The primary feature of the monads, their primary power is perception. Perception is a certain conjunction of the simple with the multiple; it is also the distinction, the identification and the selection, it is the creation and the harmony, as insisted in [13]. The monad as ultimum subsistens is the ultimate basis of all properties and determinations, as ultimum perdurabile is the foundation of any change and as vis activa is itself the source of activity [14]. Pure perceptions concern active states of the active primitive force, in other words the first entelechy which is the soul of living beings. All simple substances or created monads are entelechies of bodies [12] (Monadology, p. 18). The composition of the monadic entelechies gives the substantial form to the inorganic world, the principle of impetus. The unclear perceptions relate to potential situations of the passive primitive force (materia prima), derived from the spontaneity of the monad. Apart from the primary forces, there also exist derived ones: by the aggregation of materia prima, secondary matter is being produced, which is governed by active forces as the vis viva, namely the kinetic energy, and the conatus, expressing the potential speed. The secondary material however is governed by passive forces as well: inertia and antitypia, namely impenetrability, which will be analyzed by the physical theory of Leibniz.

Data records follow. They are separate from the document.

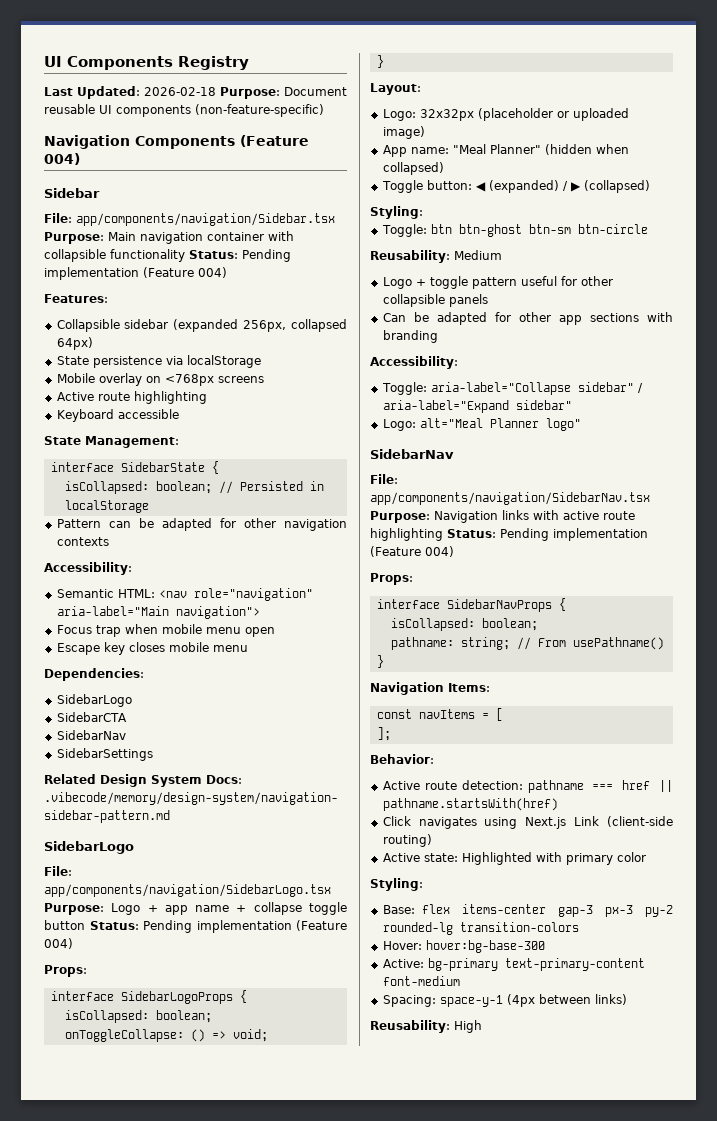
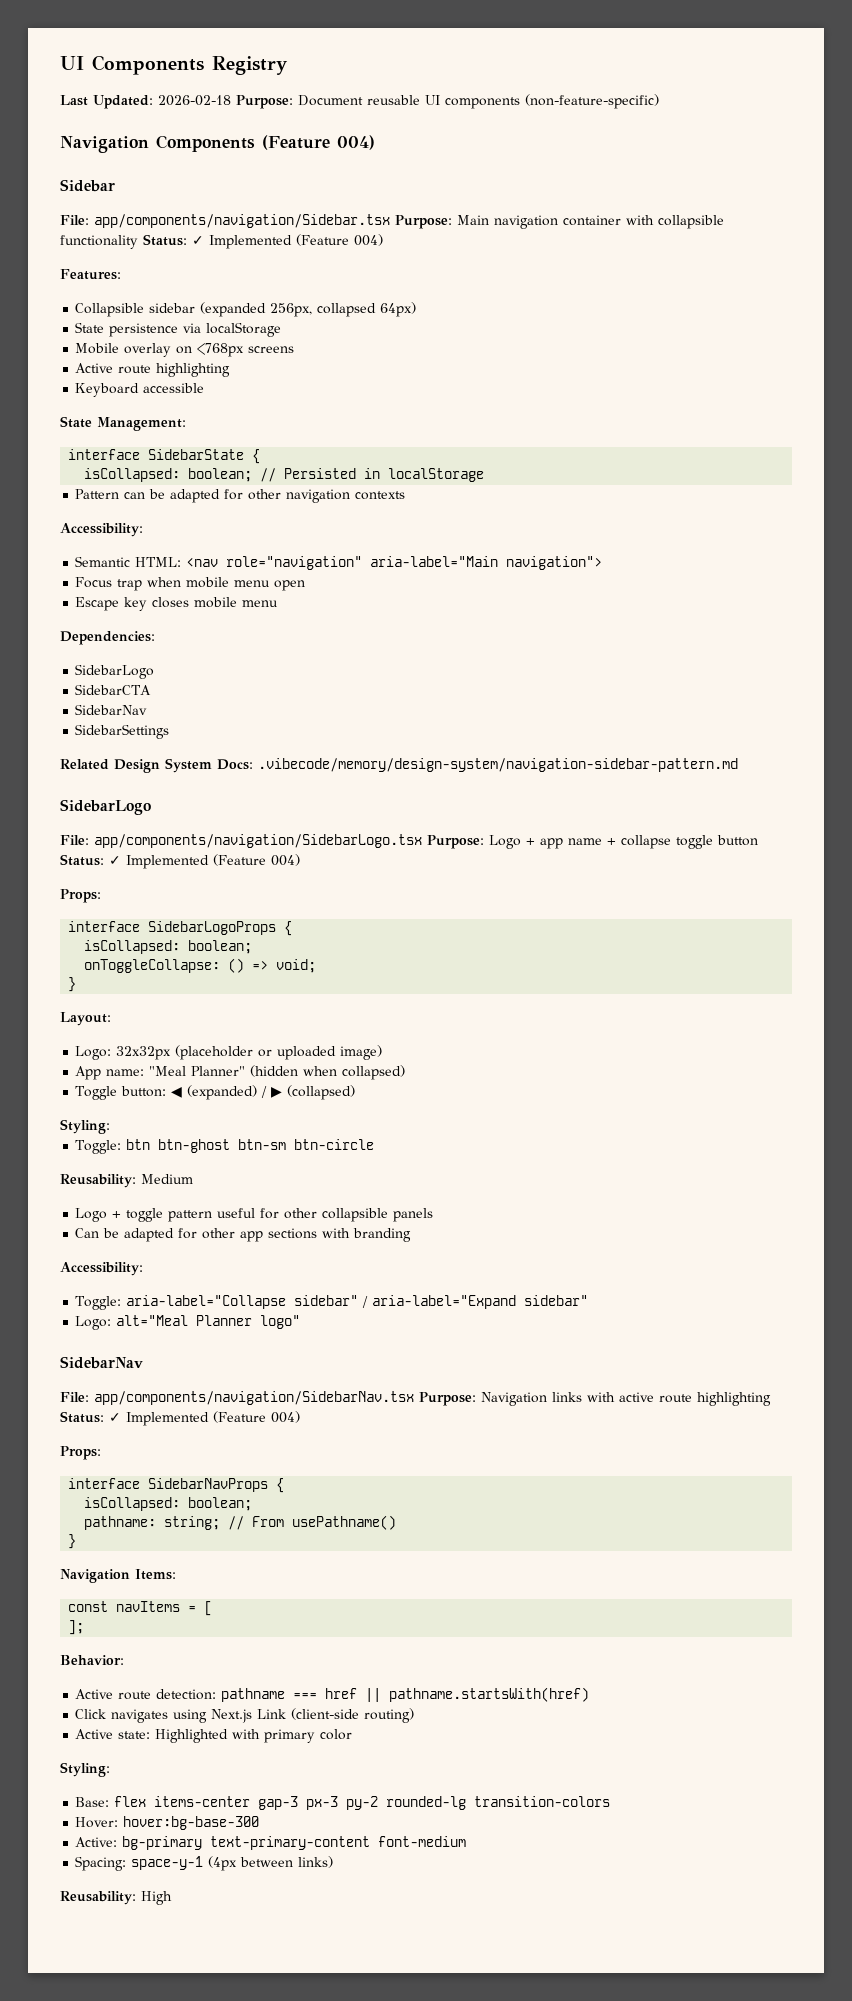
- File: app/components/navigation/Sidebar.tsx Purpose: Main navigation container with collapsible functionality Status: Pending implementation (Feature 004)
+ File: app/components/navigation/Sidebar.tsx Purpose: Main navigation container with collapsible functionality Status: ✓ Implemented (Feature 004)
- File: app/components/navigation/SidebarLogo.tsx Purpose: Logo + app name + collapse toggle button Status: Pending implementation (Feature 004)
+ File: app/components/navigation/SidebarLogo.tsx Purpose: Logo + app name + collapse toggle button Status: ✓ Implemented (Feature 004)
- File: app/components/navigation/SidebarNav.tsx Purpose: Navigation links with active route highlighting Status: Pending implementation (Feature 004)
+ File: app/components/navigation/SidebarNav.tsx Purpose: Navigation links with active route highlighting Status: ✓ Implemented (Feature 004)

2.1. The Immutable World of Monads Is Not in Space-Time

The spatial extension belongs to the domain of phenomena, while the monads are not placed in space; they only represent each other with spatiotemporal characteristics. A representation of a monad of the real world of representational monads is a real condition of the monad, which along with coexisting monads—which are found in suitable corresponding situations—formulate the real world of the monads. A monad beholds the world of phenomena as if it were, in itself, in the center of this vision.
All substances are active. Space and time are produced by the monads and their primary characteristics, their properties. In concert with the principle of perfection and with its equivalent principle of the predetermined harmony, Leibniz concluded that space is a relation inherent in the cross-sectional situations, i.e., the perceptions of monads, whereas the mutual agreement of the monads is such that every perception of a given unit corresponds precisely to a perception of any other unit. The power or activity, and not the extension or passive receptivity, is the deterministic property of the reality [15,16].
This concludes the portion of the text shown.